Jesus' question about the disciples' blindness to the "yeast of the Pharisees and the yeast of Herod"— that infective unwellness of the ways of power and prestige, is a reference to Isaiah 6 which prepares the way for the motif of being made well from blindness.

Before I quote that reference, consider our reasons for quoting literary sources. We are too often in the habit of quoting to bolster our argument by using the authority of a recognised authority. (Could such a person that we quote be "a great one," (Mark 10:42) or even a yeast infection?) We also quote to avoid plagiarising.

But when Mark quotes scripture, he is saying, "Go back and read this, and read on from the words I have quoted, to look intently and see what I am talking about."

8Then I heard the voice of the Lord saying, ‘Whom shall I send, and who will go for us?’ And I said, ‘Here am I; send me!’ 9And he said, ‘Go and say to this people:

“Keep listening, but do not comprehend;
keep looking, but do not understand.” 
10 Make the mind of this people dull,
   and stop their ears,
   and shut their eyes,
so that they may not look with their eyes,
   and listen with their ears,
and comprehend with their minds,
   and turn and be healed.’ 
11 Then I said, ‘How long, O Lord?’ And he said:
‘Until cities lie waste
   without inhabitant,
and houses without people,
   and the land is utterly desolate; 
12 until the Lord sends everyone far away,
   and vast is the emptiness in the midst of the land. 
13 Even if a tenth part remains in it,
   it will be burned again,
like a terebinth or an oak
   whose stump remains standing
   when it is felled.’
The holy seed is its stump. 

Consider when Mark is writing to his community. All the scholarly consensus says it is around the time of the hopeless war. Jerusalem is trapped within its own walls, "shut up inside and out because of the [Romans]; no one came out and no one went in." (Joshua 6:1) For those with eyes to see, the future is obvious, but the people are powerless to change the City; the systems— the powers— (cf Ephesians 6) have taken over and are blindly driving the nation to destruction.
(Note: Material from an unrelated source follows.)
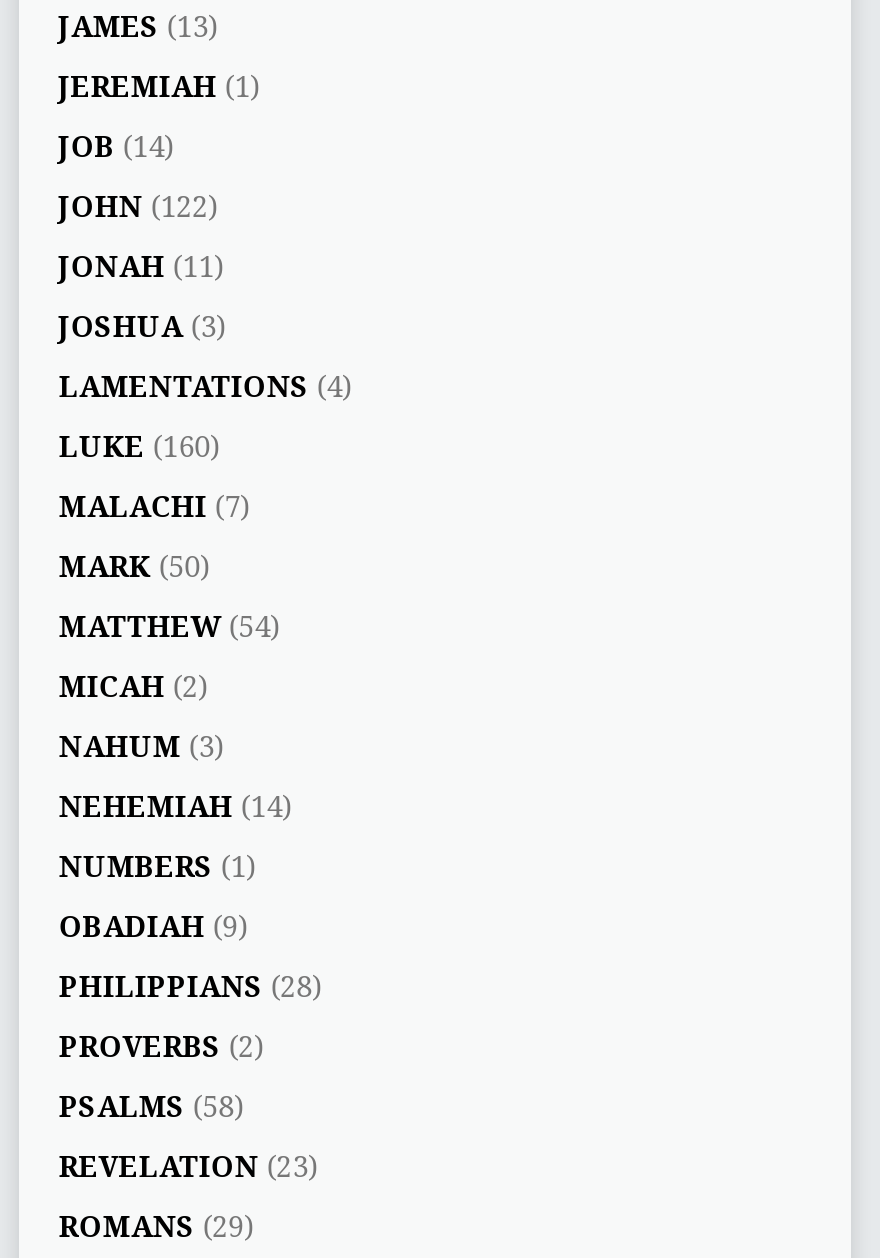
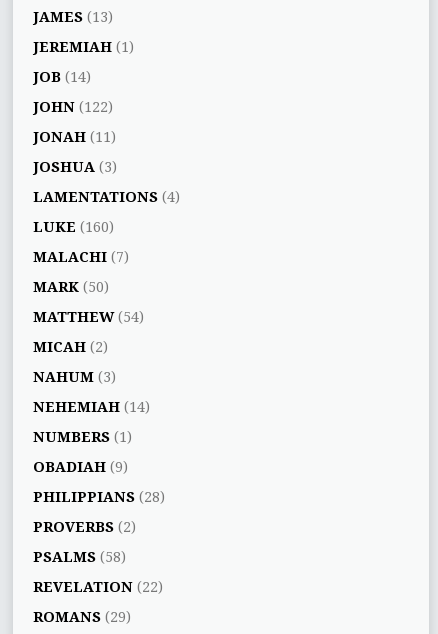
- REVELATION (23)
+ REVELATION (22)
Or perhaps the battle is already over, and the city lies waste without inhabitant and the land is utterly desolate…

Now consider our own situation: Climate change threatens our very existence as a species. Millions will die from climate change, (while the Australian government argues for the morality of using more coal.) War in Syria, Palestine, Sudan, Ukraine, Iraq… continues. The death toll is in millions. In Australia the government caves to pressure and brings a raped asylum seeker from the concentration camps for medical treatment, and then secretly flies her out again without treatment, lying about it.

Something makes us powerless to be human and humane. The City has taken over and walled us in. The systems— the powers— are in control. We are without power, unable to stop ourselves, bound by our histories and fears.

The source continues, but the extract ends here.